Code Example 1. Placing an image inside a layer and settings its visibility.

 

These layers’ visibility can then be turned on and off based on selected upper and lower bounds and the raw data that was included with the page.  Code Example 2 shows a code segment for how the visibility property can be modified.  In this example, we assume a boolean array hide[] has been previously assigned values that reflect whether each layer should currently be shown.  This code would be placed in a function and would presumably be called on events such as moving a slider or making a selection of some type.

 

<script>

<!--

for (i=0; i<max; i++)

if (hide[i])

   document.all["MAP."+i].style.visibility

              ='hidden’;

   else

   document.all["MAP."+i].style.visibility

              ='visible';

//-->

</script>

Code Example 2. Using code within a loop to update all the layers’ visibility programmatically.

 

Our first example, dynamic queries on a map of the United States of America, has 52 images layered one on top of another. Each of these images would have the same dimensions. In fact, the later images are created as masks from the first image. The first image is the entire country with all states colored in the inactive color. The remaining 51 images are the individual states and the District of Columbia as masks colored in the active color. The remainder of the image area is set to be a transparent background. The net effect is that by dynamically setting each layer's visibility, we can give the appearance of states changing colors.  Once this action is tied into double-box sliders on the page and the associated data, users have the ability to perform queries and change the map display as they need.  Figure 6 shows the first (base) image and Figures 7 shows one of the 51 mask images.


 


Figure 6. Base image of the United States in the inactive color.

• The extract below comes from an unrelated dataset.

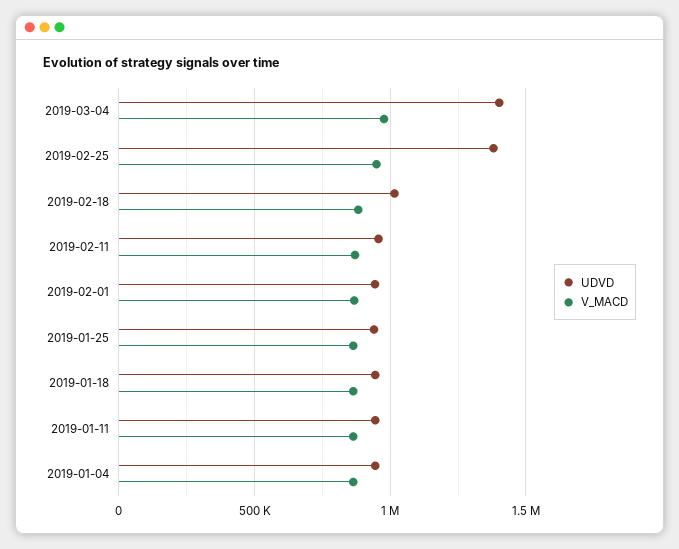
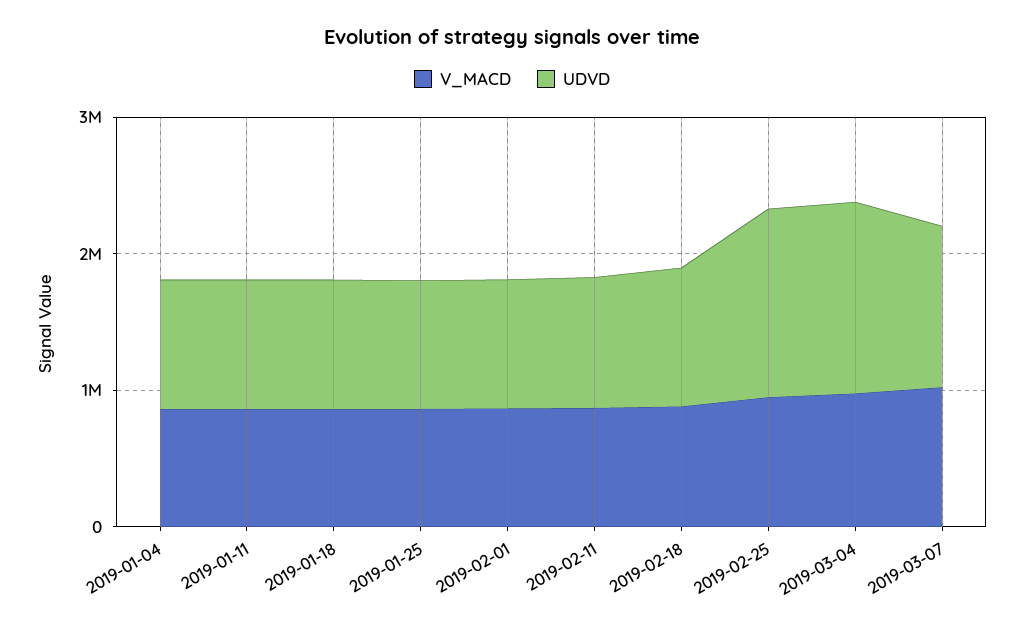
V_MACD, 2019-03-07: none -> 1000000
UDVD, 2019-03-07: none -> 1200000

Figure 7. Mask of California in the active color.

 

Figure 12 shows an example of a map built using this technique being manipulated by sliders.

 

Our second example, dynamic queries on a scattergram, avoids transmitting images entirely by creating the images for the scattergram with HTML in the client browser.  Each layer has a square drawn by a <table> with a single cell with a background color. Unlike the previous example where each layer was positioned directly on top of the other sharing a common upper left-hand coordinate, in this example the upper left-hand coordinate of the layer was positioned according the (X, Y) coordinate for that specific point within the scattergram.  Code Example 3 shows a data point being created and positioned.

 

<div id="SCATTER.0" style="position: absolute;

 left:55px; top: 254px; visibility=visible">

  <table border=1 bgcolor=004080>

    <tr height=17><td width=17>

    </td></tr>

  </table>

</div>

Code Example 3. A single data point on a scattergram built using an HTML table.

 

Figure 8. Example scattergram of data

 

This creates the appearance of the scattergram without requiring any images to be created or downloaded (see Figure 8).  Since each point lives within its own layer, the visibility property of the layers creates the desired image as users perform their queries.  Web pages with 5000 layers functioned smoothly, but at larger values (e.g.: 10,000-20,000 layers) Internet Explorer warns that a script is causing it to run slowly.  Figure 13 shows an example of a scattergram built using this technique being manipulated by sliders.

 

 

3. Manipulating Sliders

 

Dynamic queries are generated with each move of the thumbs on a double-box slider.  The two design questions are: how to control sliders and how to visually present them to enhance comprehensibility for novices.

 

3.1 Slider Control

 

We pursued two methods for slider control.  The first was allowing the left mouse button to control the left thumb and the right mouse button to control the right thumb.  By clicking at the point to which users want the thumb moved, the slider is visually updated and an update function is called to change the map or scattergram’s appearance.  The second method implements the sliding action as it was in the Visual Basic and Java versions of Dynamaps.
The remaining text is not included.